Introduction to Differential Privacy
Recap
In the last session, we discussed general and specific utility metrics for evaluating synthetic data.
General utility metrics include summary statistics, correlation fit, and discriminant based methods such as the pMSE ratio.
Specific utility metrics include regression confidence interval overlap and microsimulation results.
We also discussed disclosure risk evaluation, including metrics for identity disclosure, attribute disclosure, and other metrics such as membership inference tests and copy protection metrics.
A common theme throughout this lesson was that many of these metrics require judgement calls on the part of the data stewards, e.g.:
What should be considered a “good” pMSE ratio score for a synthetic dataset? Does this change in the context of the domain?
How much disclosure risk is “too much”? Are there types of disclosure risk data users can tolerate more than others?
When evaluating disclosure risk, are we making assumptions about how the attacker will approach the data or resources the attacker has access to? Do these assumptions hold in the context of the domain?

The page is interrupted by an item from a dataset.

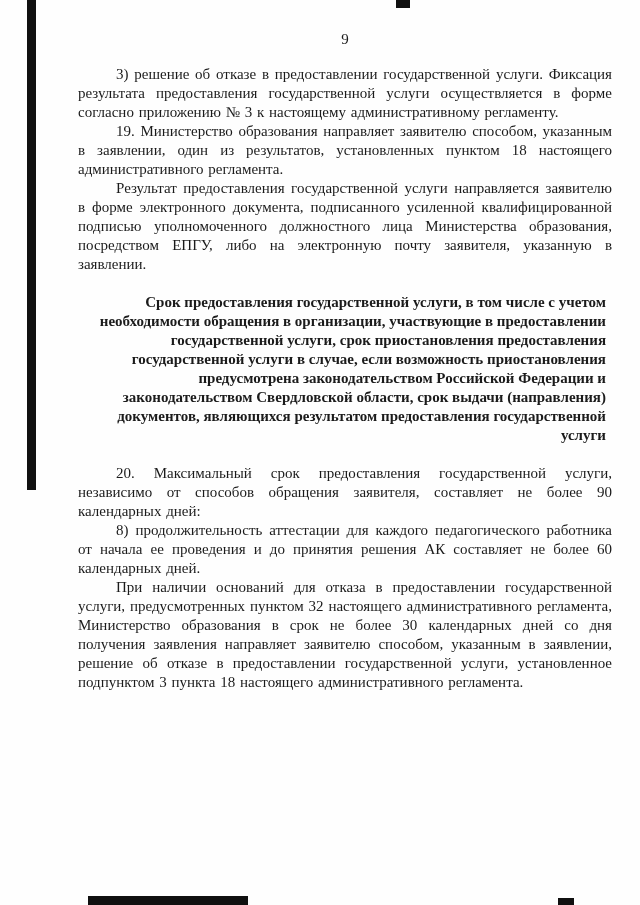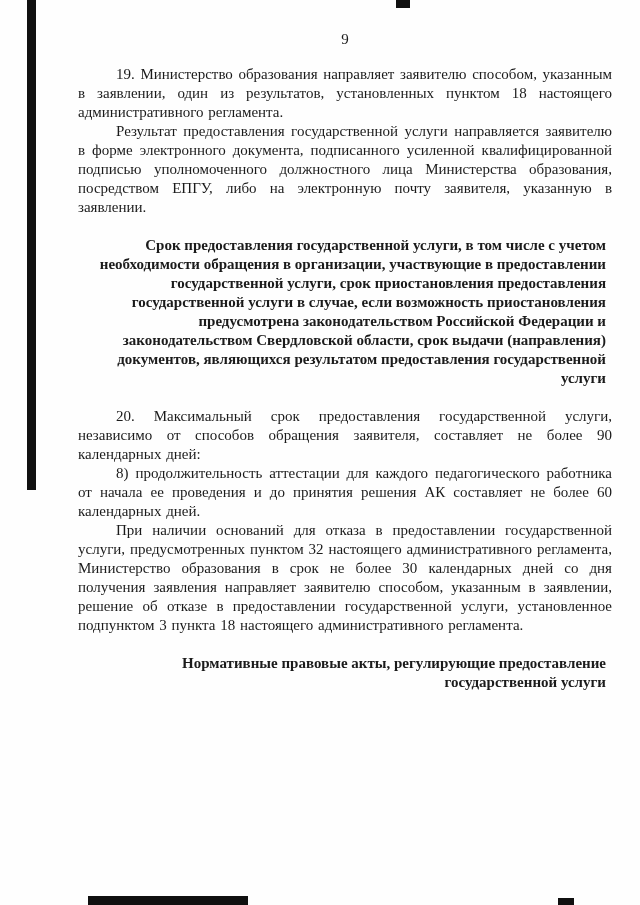"3) решение об отказе в" p.body-paragraph { html: none -> <p>3) решение об отказе в предоставлении государственной услуги. Фиксация результата предоставления государственной услуги осуществляется в форме согласно приложению № 3 к настоящему административному регламенту.</p> }
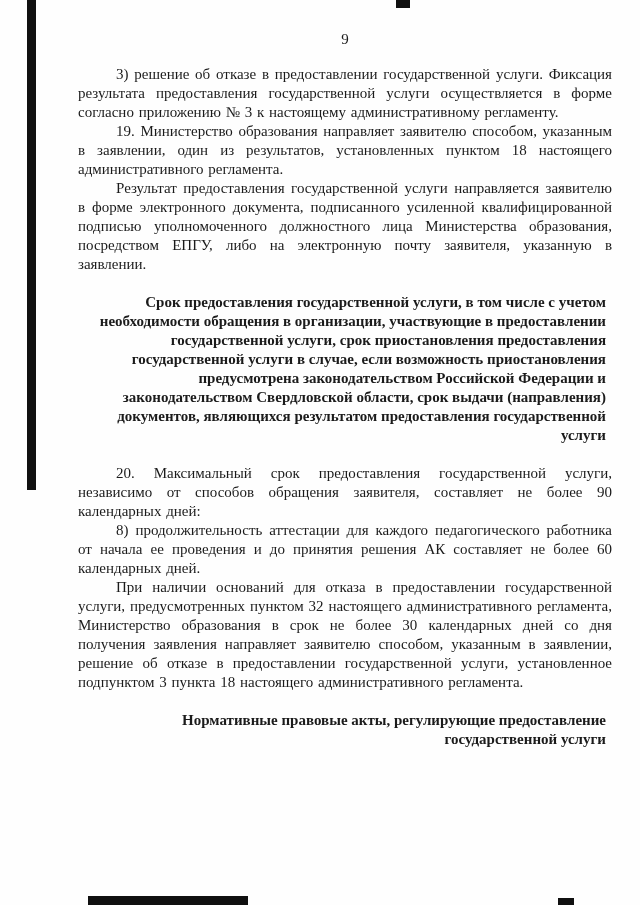"Нормативные правовые акты, регулирующие" div.section-heading { html: <div>Нормативные правовые акты, регулирующие предоставление государственной услуги</div> -> none }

Motivation for today: what if we could create a mathematical bound on the disclosure risk for any question asked of the confidential data?
In this session, we will cover a high-level overview of formal privacy, differential privacy, and formally private mechanisms. This summary will involve some mathematical intuition and present some mathematical equations.
Formal Privacy
After reviewing the previous session, several questions have arisen:
What level of disclosure risk should be considered acceptable, and what type?
When assessing disclosure risk, what assumptions can be made about the methods or approach a potential data intruder may employ?
How do we account for the resources that a data intruder could potentially access?
Do these assumptions hold within the context of the specific real-world application?
Addressing these questions is why applying statistical disclosure control (SDC) methods is difficult. When developing a SDC method, privacy researchers must predict how a data intruder might attack the data, considering what sensitive information they want and what resources they have now or in the future.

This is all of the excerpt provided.